3.3. Exposure-Related Data

The exposure-related data used included the ESA’s WorldCover (https://esa-worldcover.org/en) and OSM (https://www.openstreetmap.org) to determine the number of houses at each flood-affected location. The ESA WorldCover is a detailed global product of land cover classes at 10 m for the years 2020 and 2021, which relies on Sentinel-1 and -2 images [43], while the OSM is a free and editable world map created and maintained by a community of volunteers where buildings are identified [44]. Additionally, the JRC’s Global Human Settlement Layer (GHSL) population grid product, which provides an estimation of the number of people living in each grid

100 \times 100

m cell of the world from 1975 to 2030 based on census data and information about built-up areas [45], was also used.
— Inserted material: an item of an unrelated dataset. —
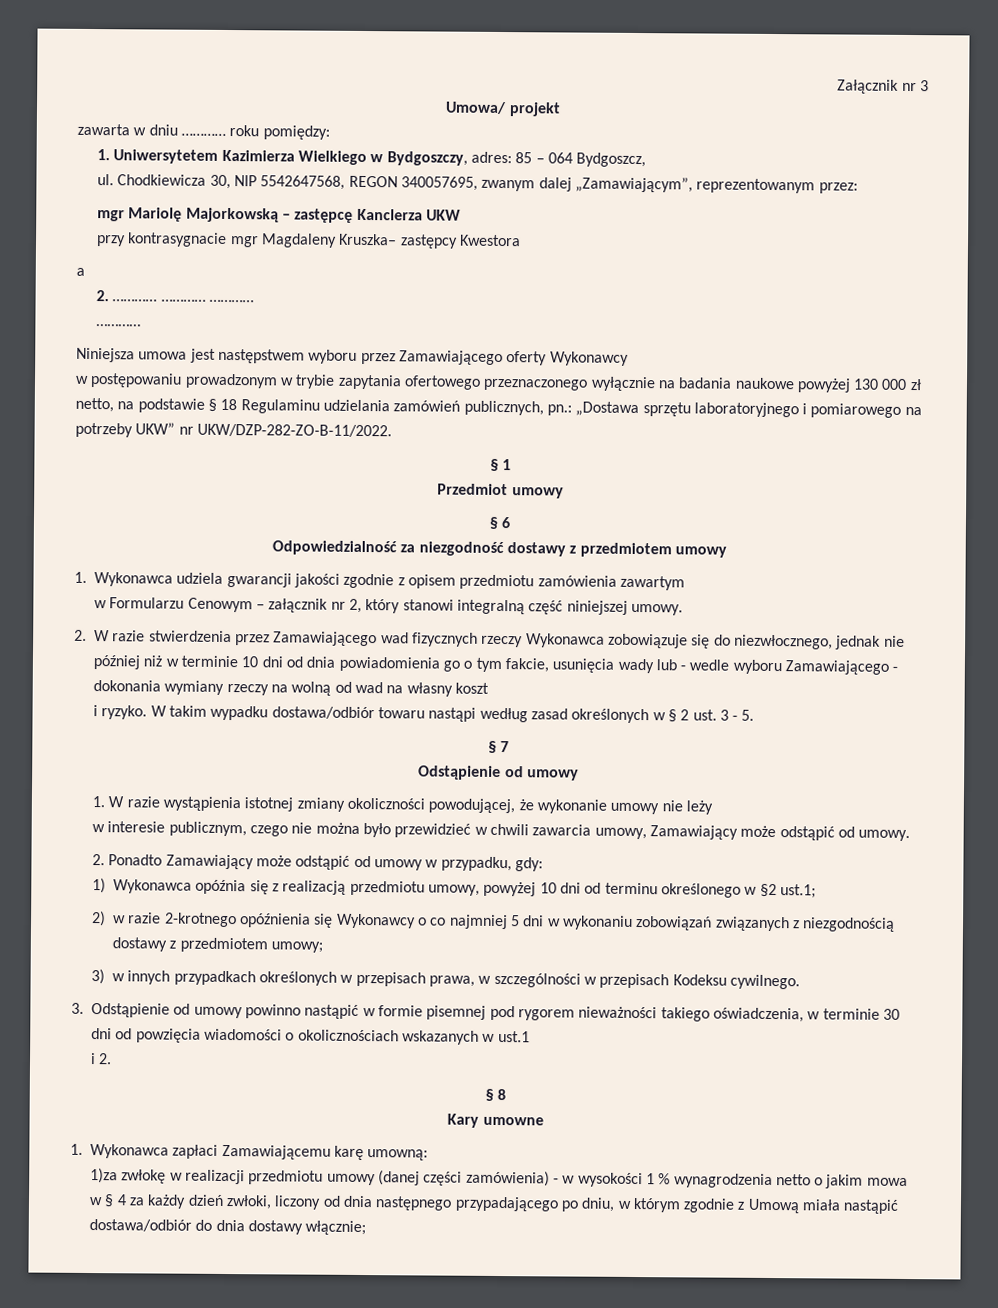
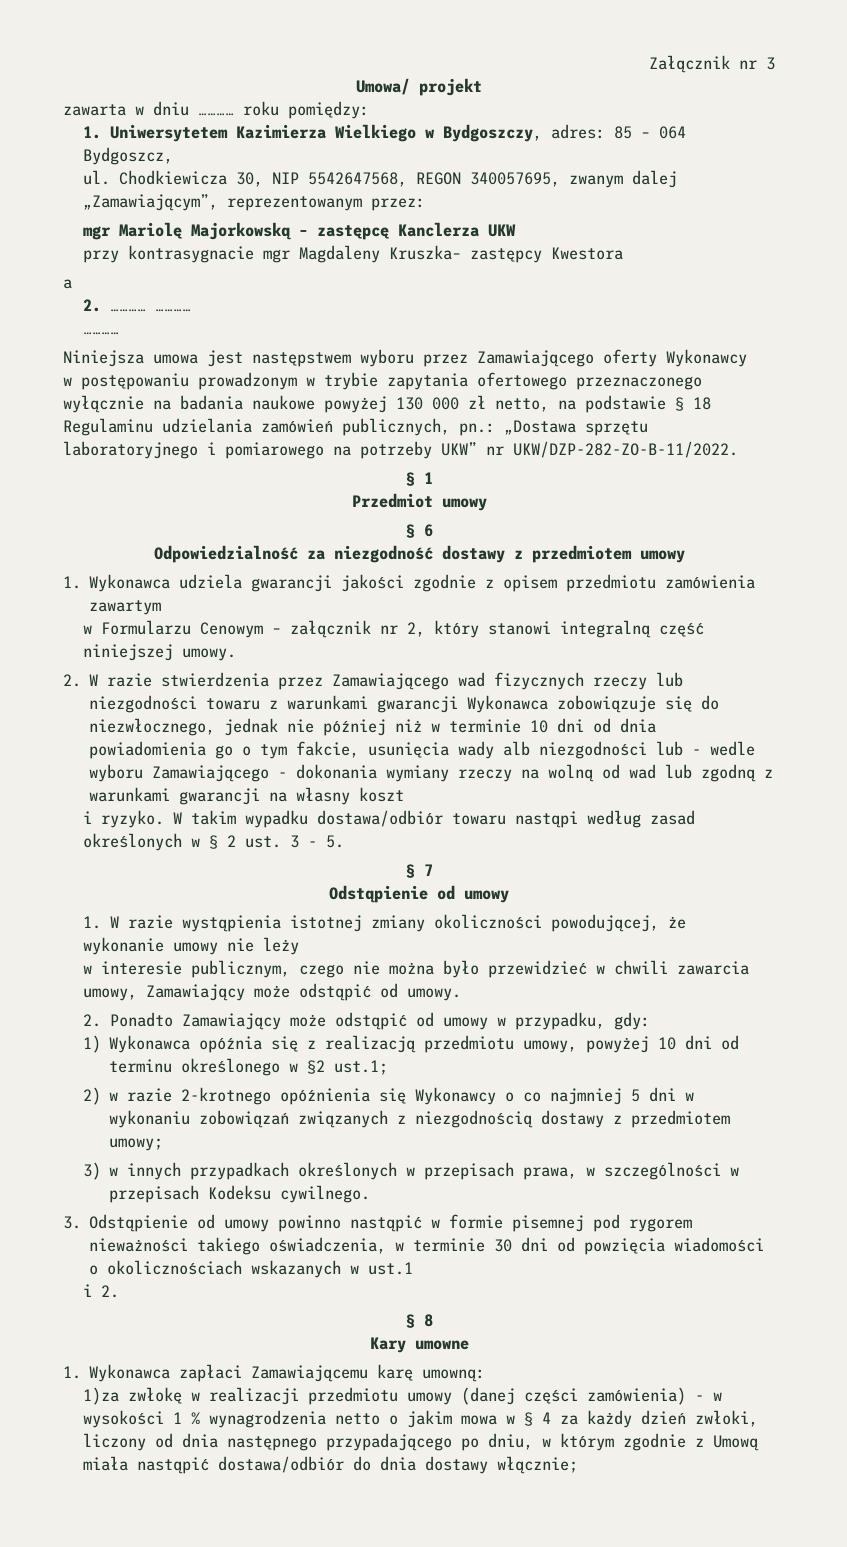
- 2. ………… ………… …………
+ 2. ………… …………
- 2. W razie stwierdzenia przez Zamawiającego wad fizycznych rzeczy Wykonawca zobowiązuje się do niezwłocznego, jednak nie później niż w terminie 10 dni od dnia powiadomienia go o tym fakcie, usunięcia wady lub - wedle wyboru Zamawiającego - dokonania wymiany rzeczy na wolną od wad na własny koszt
+ 2. W razie stwierdzenia przez Zamawiającego wad fizycznych rzeczy lub niezgodności towaru z warunkami gwarancji Wykonawca zobowiązuje się do niezwłocznego, jednak nie później niż w terminie 10 dni od dnia powiadomienia go o tym fakcie, usunięcia wady alb niezgodności lub - wedle wyboru Zamawiającego - dokonania wymiany rzeczy na wolną od wad lub zgodną z warunkami gwarancji na własny koszt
Additionally, the Open Buildings (https://sites.research.google/gr/open-buildings/, accessed on 10 April 2024) dataset [46], provided by Google, was used to support the validation of the results as an additional source of exposure data. This dataset provides information on the number of houses in the selected validation areas, allowing an assessment of the variance between the actual and predicted numbers of affected houses relative to the total number of houses in those areas. Note that this dataset was used only for validation rather than prediction, as it is limited to the African continent, and including it in the prediction process would restrict the applicability of the developed method to this region, even though its potential may be global.

4. Methods

The proposed methodology to predict the number of houses affected by floods as an SDG indicator has been developed to leverage a comprehensive set of existing datasets, integrating flood-related and exposure data (e.g., population and houses). Thus, the proposed algorithm operates through a structured workflow with three primary steps initiated after the user selects the AOI. The steps are (i) data extraction (i.e., ground truth, flood-related, and exposure), (ii) model training, and (iii) validation. These steps are outlined in the simplified structure presented in Figure 2. The following subsections provide a detailed explanation of each stage.

4.1. Data Extraction

The data extraction step involved collecting and organizing diverse datasets. This section describes the sources and handling of the ground truth, flood-related, and exposure data.

4.1.1. Ground Truth

The algorithm has been designed to operate at the municipality level due to the unavailability of more detailed data such as neighborhoods or streets. The data were filtered and grouped to address data duplication in the DesInventar dataset, which often reported single events multiple times due to their varying impacts across different parts of a municipality. This process ensured the removal of redundant records. Regarding the impacts of flood events, the DesInventar database provides detailed information on human and material losses. For the most recent data, it documents the number of houses destroyed and affected. Only the aggregated figures for affected houses were considered to simplify the algorithm. This approach consolidates all material impacts (i.e., including destroyed houses) under the category of affected houses.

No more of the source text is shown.